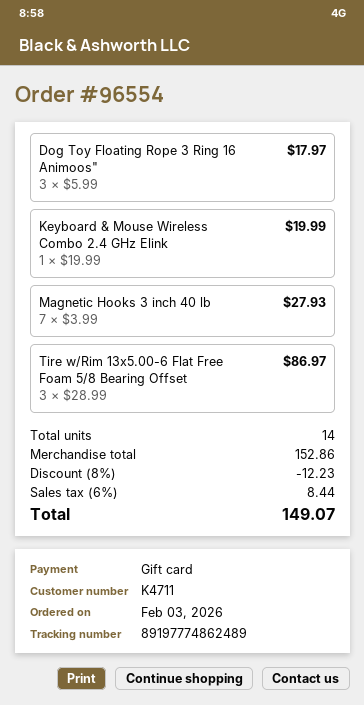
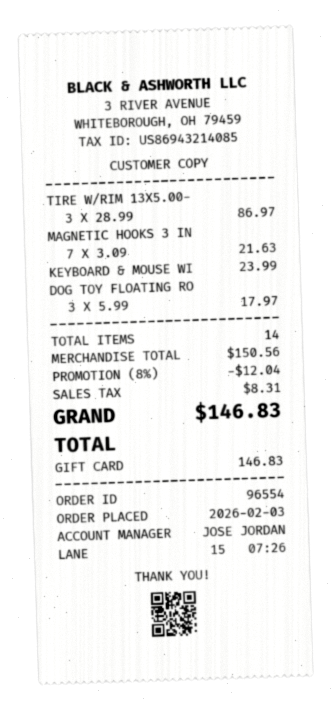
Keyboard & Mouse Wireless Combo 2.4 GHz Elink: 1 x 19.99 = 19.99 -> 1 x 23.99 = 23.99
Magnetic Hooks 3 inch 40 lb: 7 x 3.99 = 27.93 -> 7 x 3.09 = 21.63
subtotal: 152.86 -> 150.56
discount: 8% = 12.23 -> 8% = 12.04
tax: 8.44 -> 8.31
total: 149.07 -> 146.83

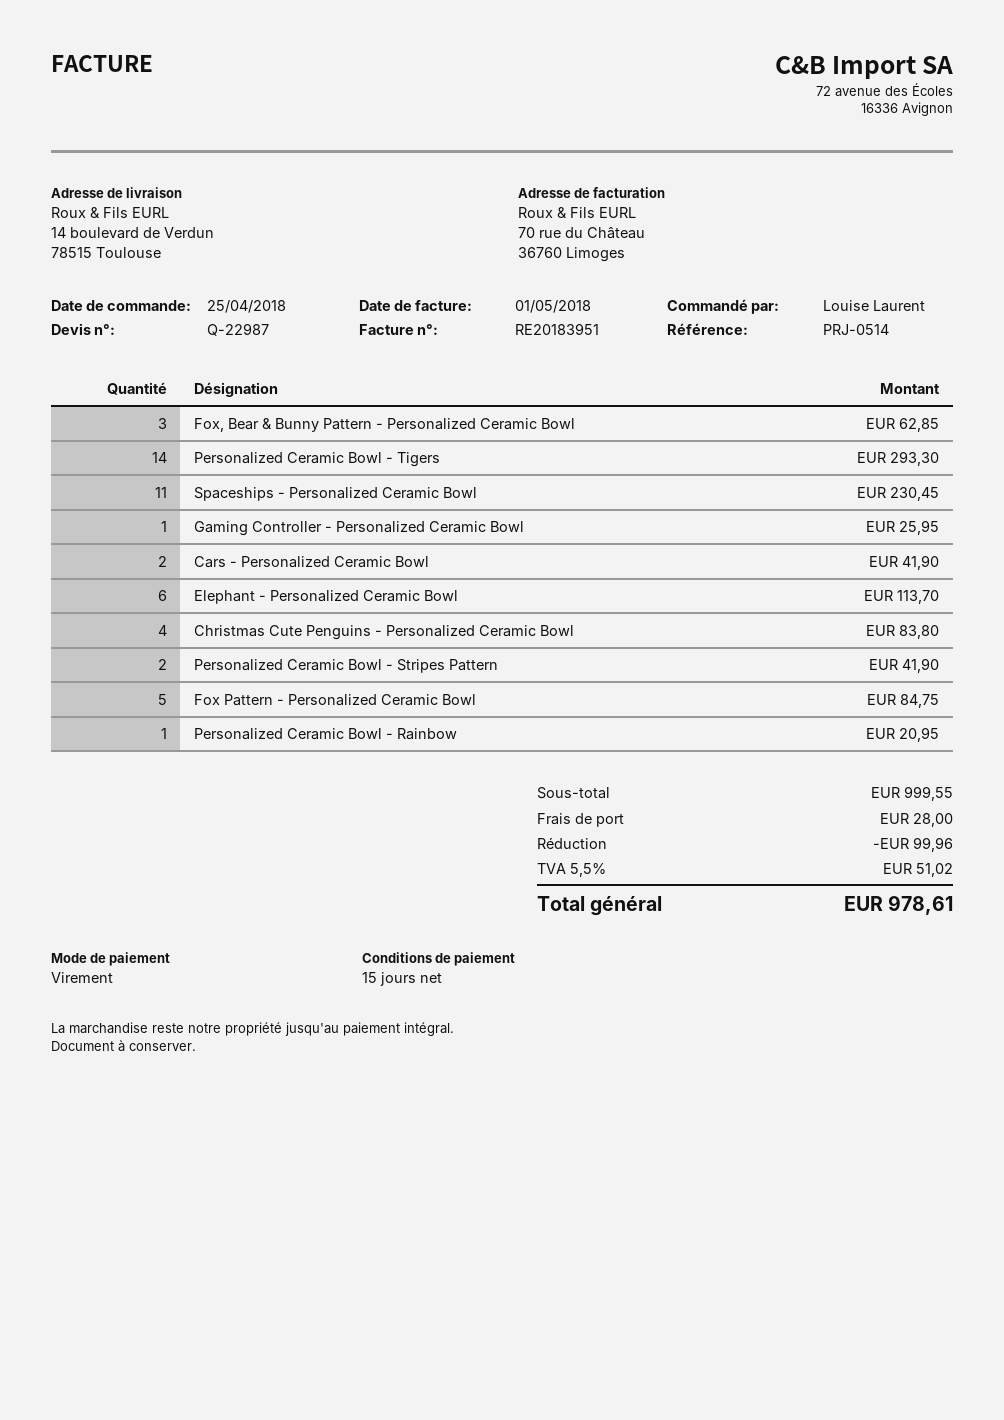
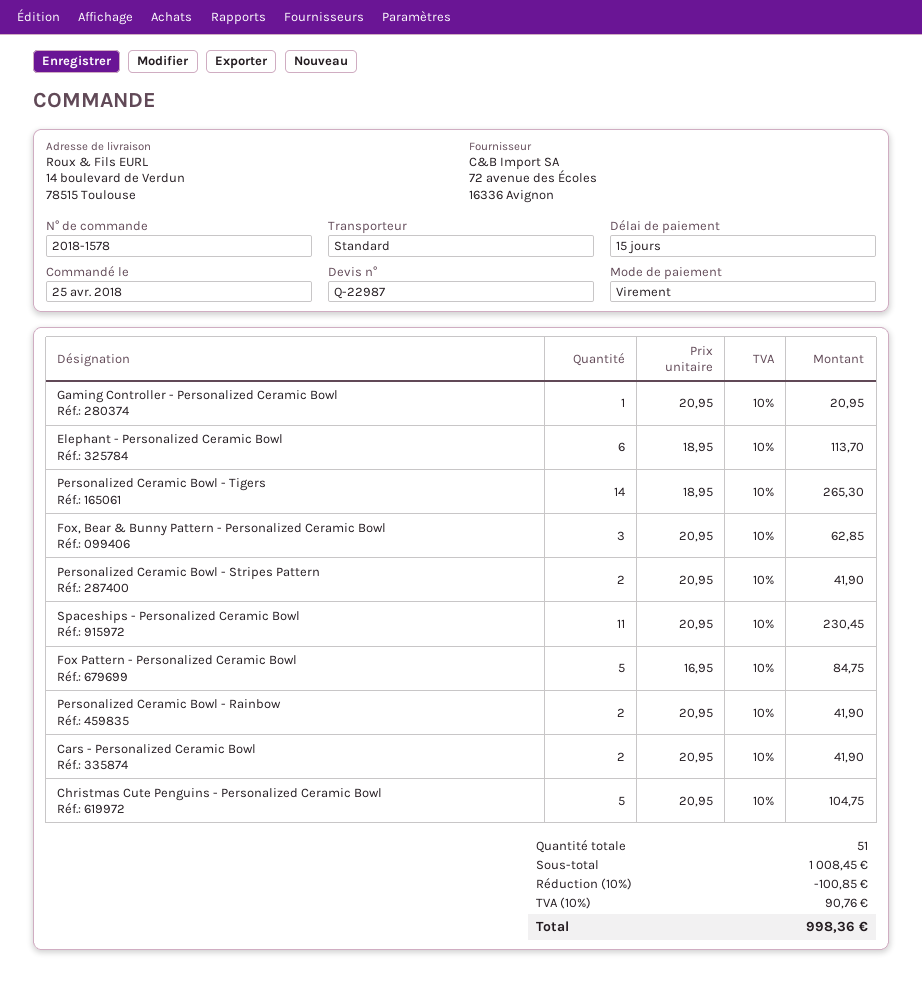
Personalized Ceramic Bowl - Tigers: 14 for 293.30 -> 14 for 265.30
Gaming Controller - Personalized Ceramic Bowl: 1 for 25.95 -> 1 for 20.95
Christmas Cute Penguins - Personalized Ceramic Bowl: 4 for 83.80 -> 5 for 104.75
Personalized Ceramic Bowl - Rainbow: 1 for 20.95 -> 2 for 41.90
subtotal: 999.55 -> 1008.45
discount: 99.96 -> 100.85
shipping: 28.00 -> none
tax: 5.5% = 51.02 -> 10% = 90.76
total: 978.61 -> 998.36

======

▸ **TASK REQUIREMENTS**: Excluding the pictures, output every entry above without alteration.

▸ **ANSWER TO THIS PROBLEM**:
Keyboard & Mouse Wireless Combo 2.4 GHz Elink: 1 x 19.99 = 19.99 -> 1 x 23.99 = 23.99
Magnetic Hooks 3 inch 40 lb: 7 x 3.99 = 27.93 -> 7 x 3.09 = 21.63
subtotal: 152.86 -> 150.56
discount: 8% = 12.23 -> 8% = 12.04
tax: 8.44 -> 8.31
total: 149.07 -> 146.83

Personalized Ceramic Bowl - Tigers: 14 for 293.30 -> 14 for 265.30
Gaming Controller - Personalized Ceramic Bowl: 1 for 25.95 -> 1 for 20.95
Christmas Cute Penguins - Personalized Ceramic Bowl: 4 for 83.80 -> 5 for 104.75
Personalized Ceramic Bowl - Rainbow: 1 for 20.95 -> 2 for 41.90
subtotal: 999.55 -> 1008.45
discount: 99.96 -> 100.85
shipping: 28.00 -> none
tax: 5.5% = 51.02 -> 10% = 90.76
total: 978.61 -> 998.36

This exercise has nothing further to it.